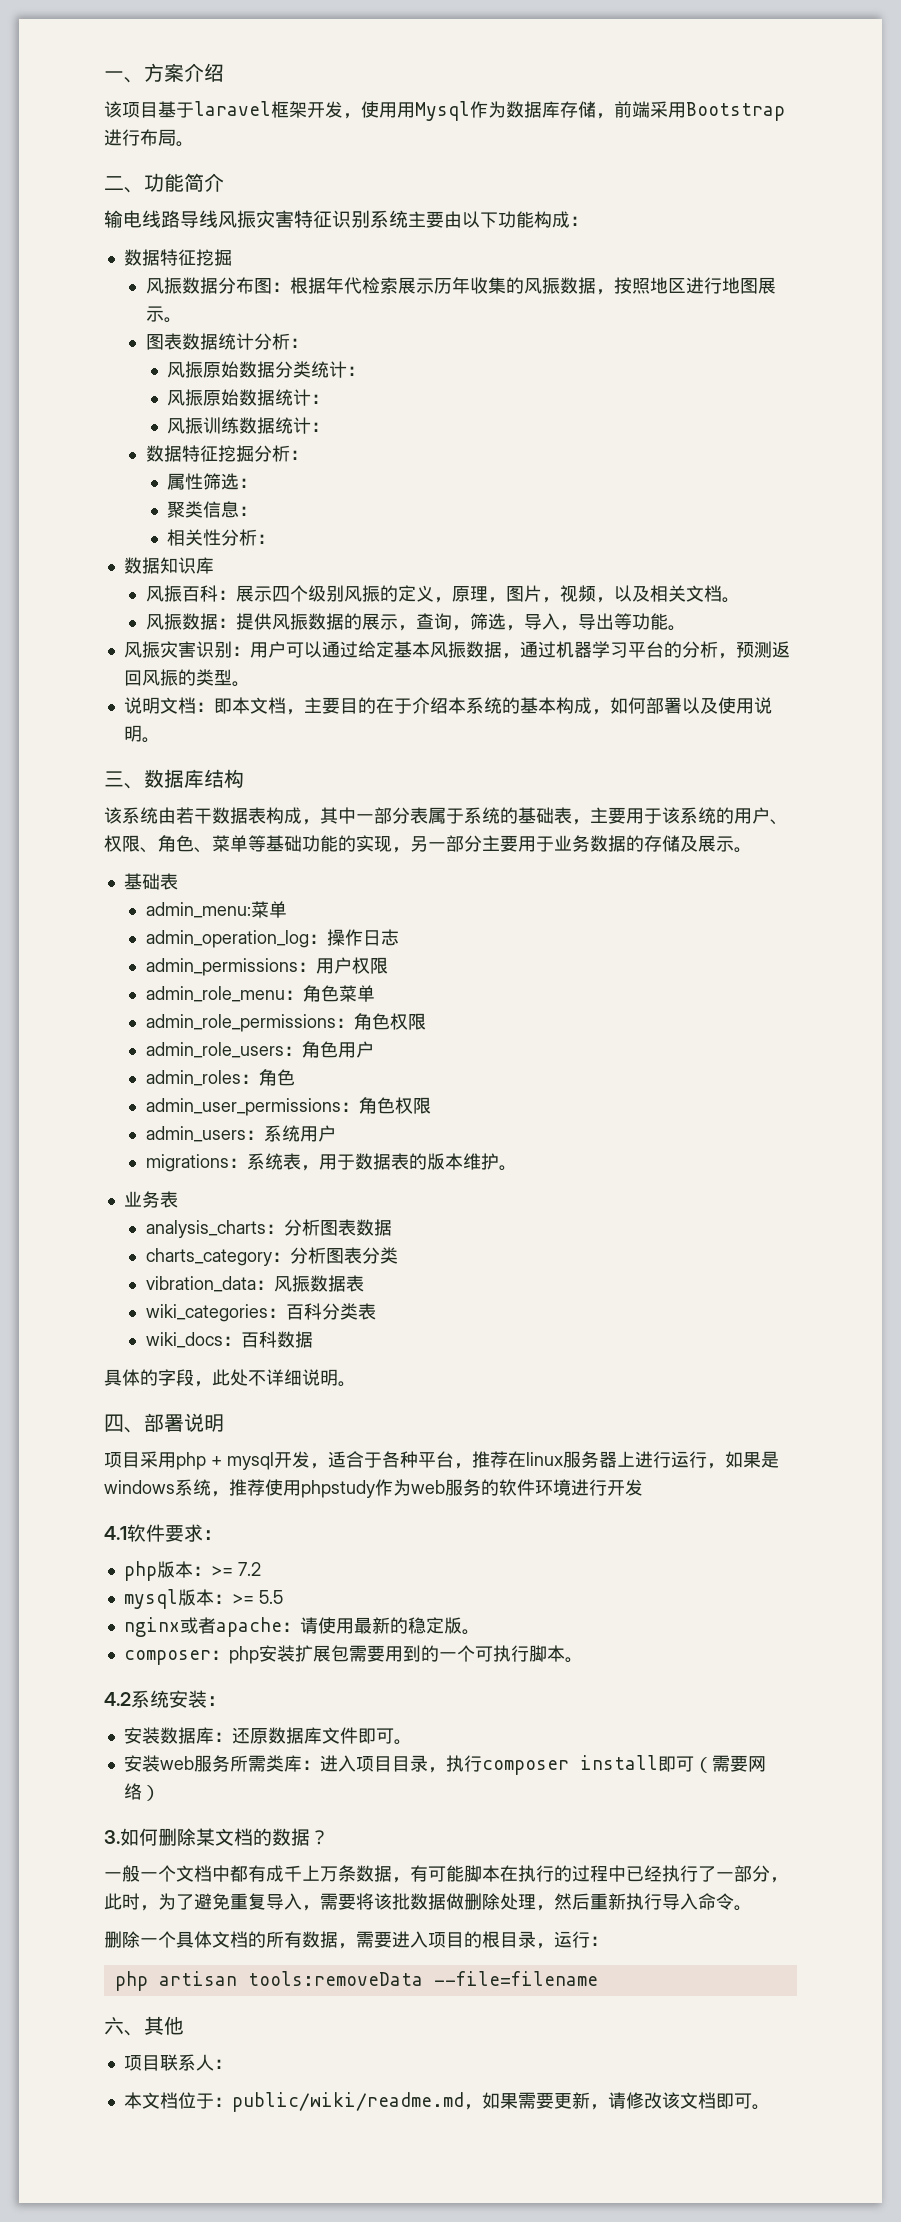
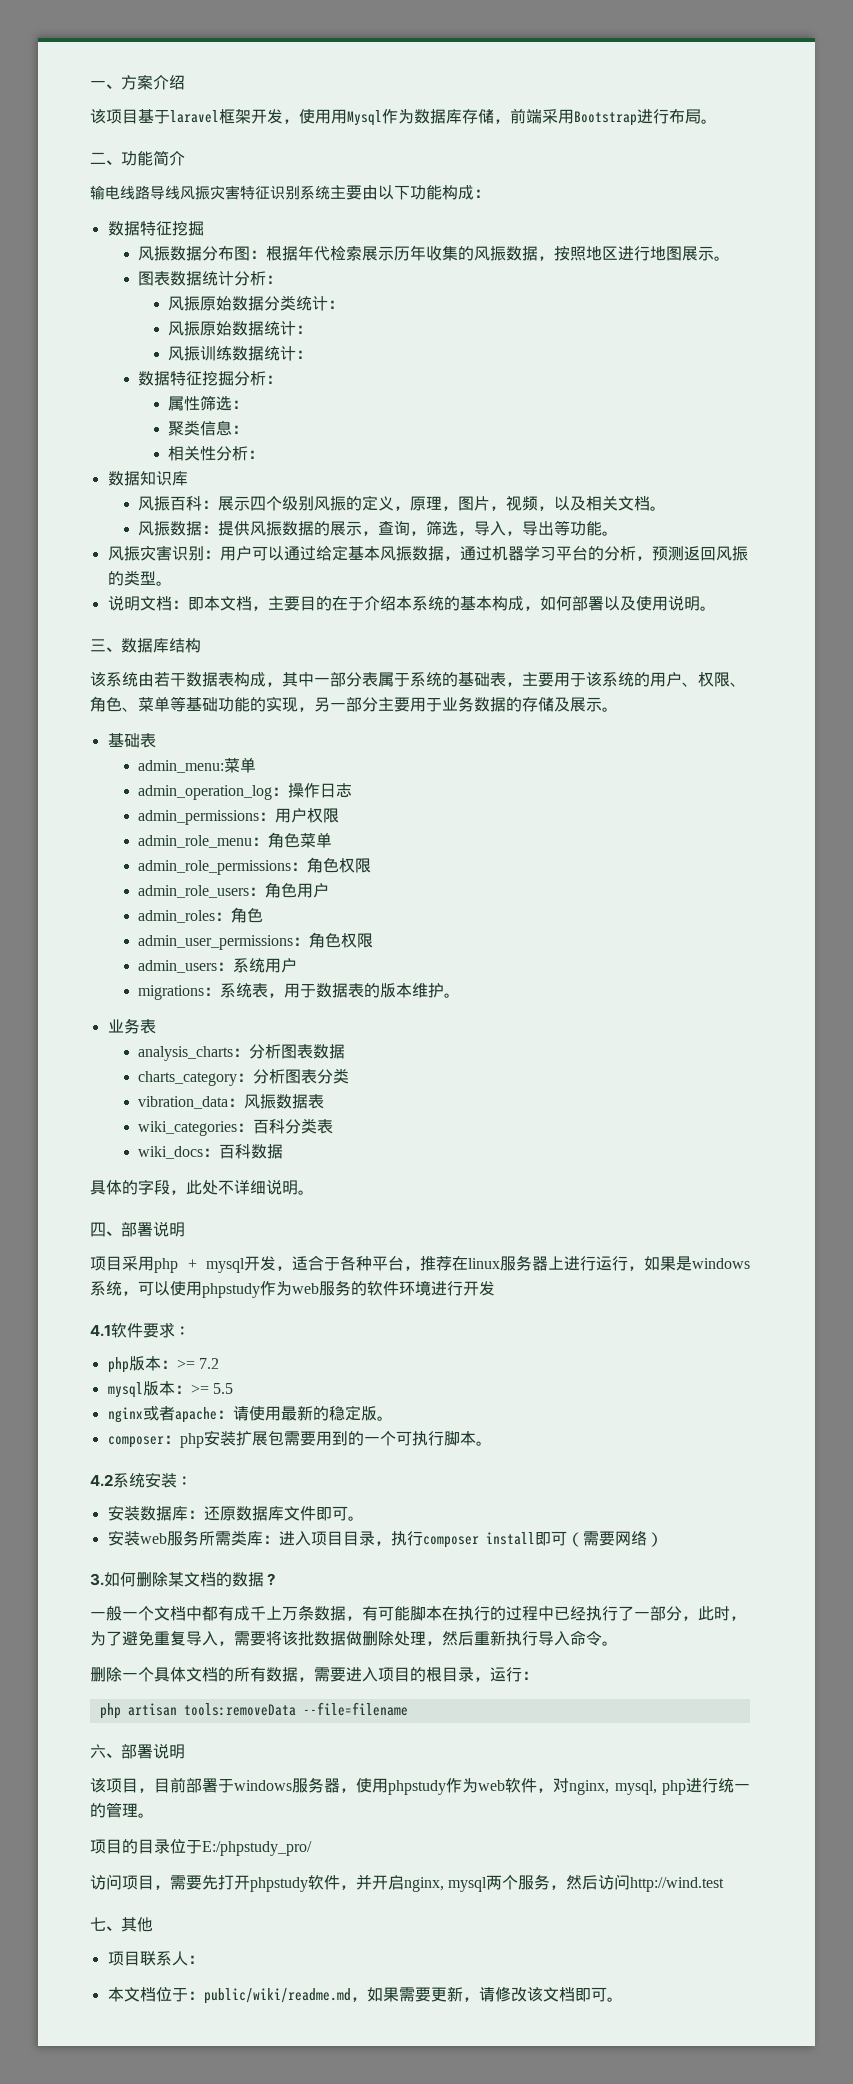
[229,1479,265,1496] 推荐 -> [138,1281,170,1296] 可以
(144, 2033) none -> [121,1743,185,1759] [90,1777,750,1795] [90,1802,154,1818] [90,1839,312,1856] [90,1874,725,1892] [90,1917,121,1931] 部署说明 // 该项目，目前部署于windows服务器，使用phpstudy作为web软件，对nginx, mysql, php进行统一的管理。 // 项目的目录位于E:/phpstudy_pro/ // 访问项目，需要先打开phpstudy软件，并开启nginx, mysql两个服务，然后访问http://wind.test // 七、

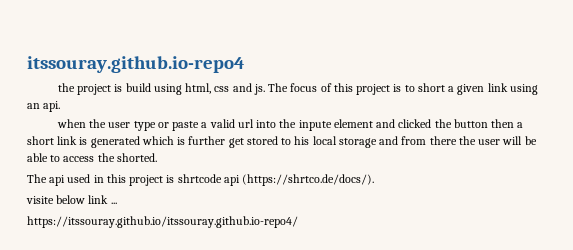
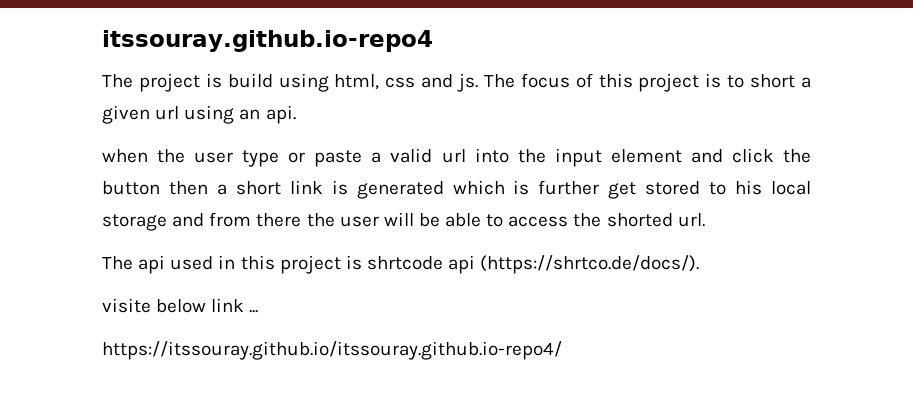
[57,83,75,92] the -> [102,74,133,88] The
[487,83,508,92] link -> [155,106,180,120] url
[298,120,332,131] inpute -> [554,148,602,167] input
[398,119,432,128] clicked -> [731,148,774,163] click
[116,153,157,162] shorted. -> [606,213,705,227] shorted url.

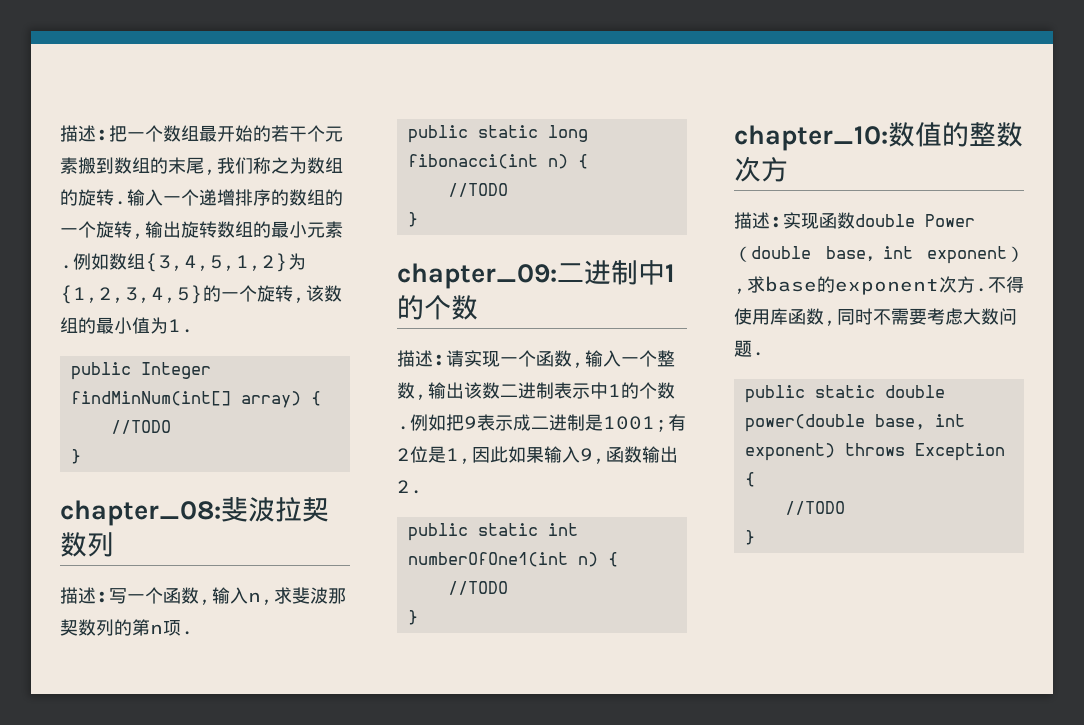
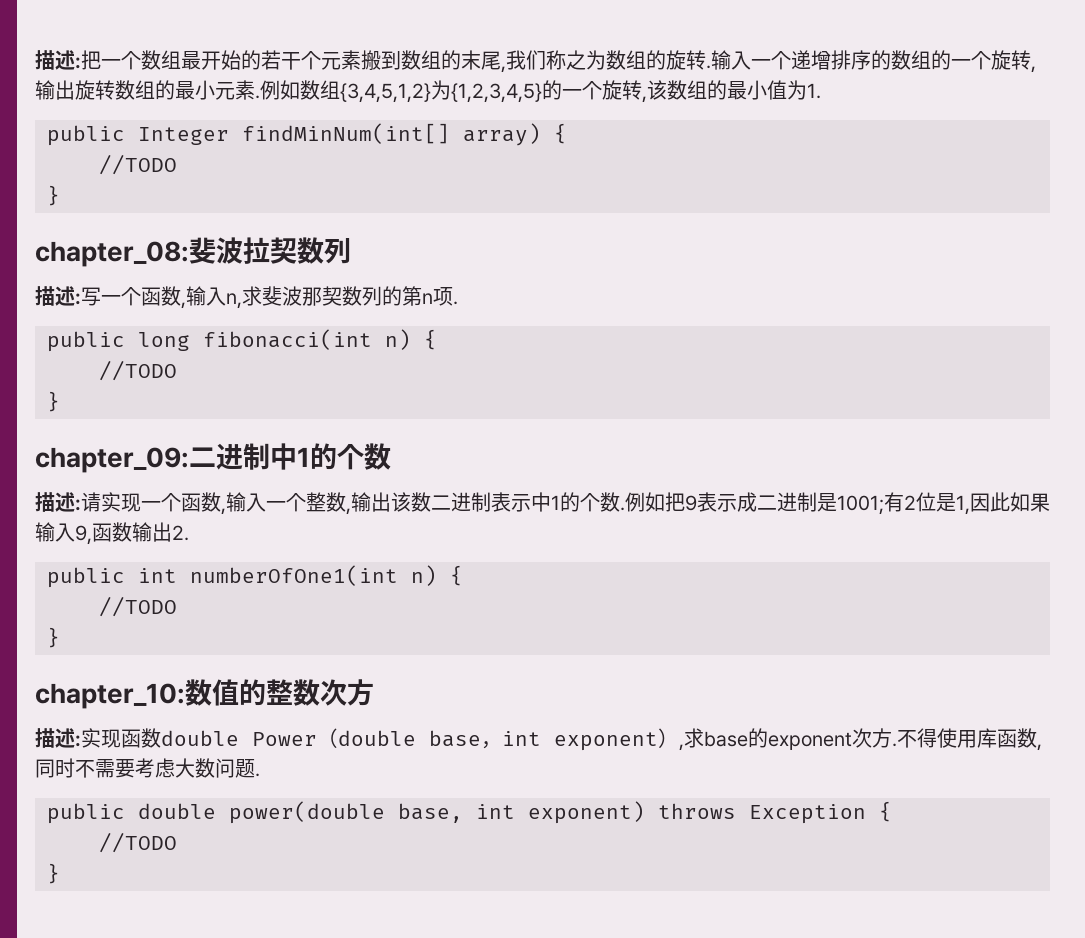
[477,125,538,138] static -> (125, 341) none
[477,523,538,536] static -> (125, 577) none
[814,385,875,398] static -> (125, 813) none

....................

→ What you are asked to do: Where the line containing "[477,125,538,138] static -> (125, 341) none" appears in the records above, begin there and print every line through the last, exactly and with nothing else.

→ Completed task:
[477,125,538,138] static -> (125, 341) none
[477,523,538,536] static -> (125, 577) none
[814,385,875,398] static -> (125, 813) none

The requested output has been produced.